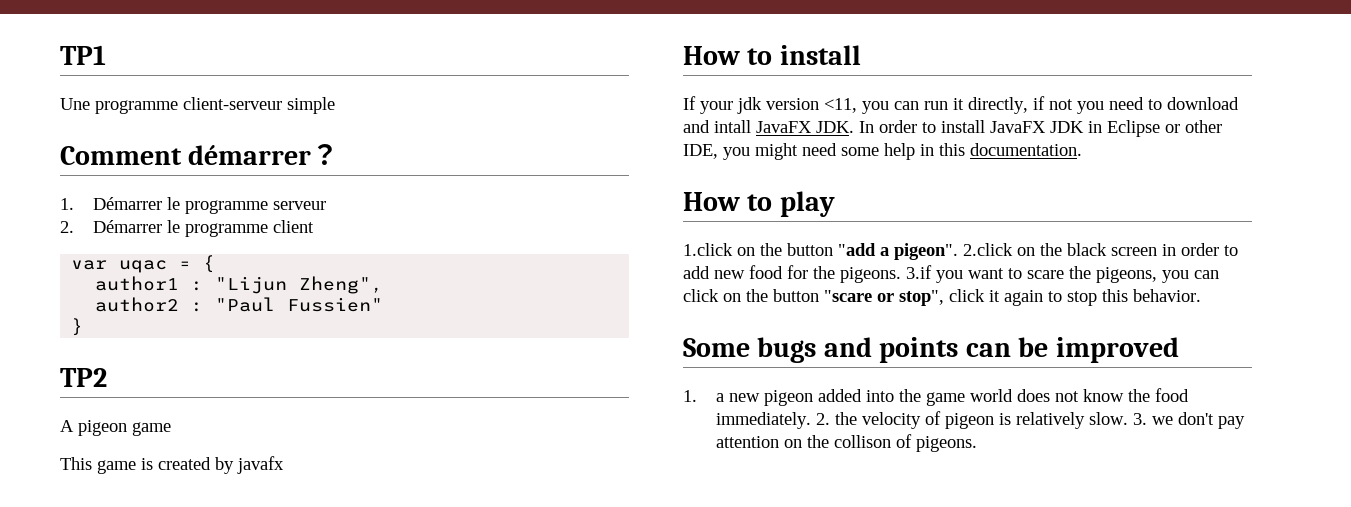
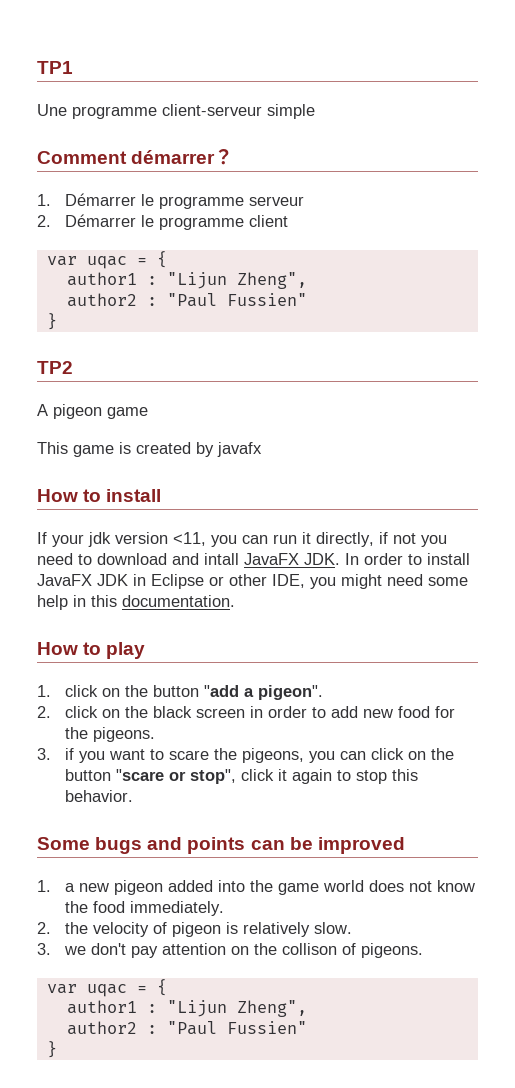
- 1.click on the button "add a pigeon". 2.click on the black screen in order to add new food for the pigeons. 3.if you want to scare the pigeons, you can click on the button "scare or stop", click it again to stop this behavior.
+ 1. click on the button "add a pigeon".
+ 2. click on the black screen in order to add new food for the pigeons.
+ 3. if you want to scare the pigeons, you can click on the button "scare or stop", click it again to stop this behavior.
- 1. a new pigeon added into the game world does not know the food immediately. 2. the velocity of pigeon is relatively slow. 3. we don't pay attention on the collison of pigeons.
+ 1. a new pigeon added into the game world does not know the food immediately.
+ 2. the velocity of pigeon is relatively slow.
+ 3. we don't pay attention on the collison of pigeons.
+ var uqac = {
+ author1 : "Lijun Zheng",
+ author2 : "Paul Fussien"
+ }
──────────
| TASK TO COMPLETE |
Everything in the entries above, apart from the images, should be printed exactly.

| RESPONSE BOX |
- 1.click on the button "add a pigeon". 2.click on the black screen in order to add new food for the pigeons. 3.if you want to scare the pigeons, you can click on the button "scare or stop", click it again to stop this behavior.
+ 1. click on the button "add a pigeon".
+ 2. click on the black screen in order to add new food for the pigeons.
+ 3. if you want to scare the pigeons, you can click on the button "scare or stop", click it again to stop this behavior.
- 1. a new pigeon added into the game world does not know the food immediately. 2. the velocity of pigeon is relatively slow. 3. we don't pay attention on the collison of pigeons.
+ 1. a new pigeon added into the game world does not know the food immediately.
+ 2. the velocity of pigeon is relatively slow.
+ 3. we don't pay attention on the collison of pigeons.
+ var uqac = {
+ author1 : "Lijun Zheng",
+ author2 : "Paul Fussien"
+ }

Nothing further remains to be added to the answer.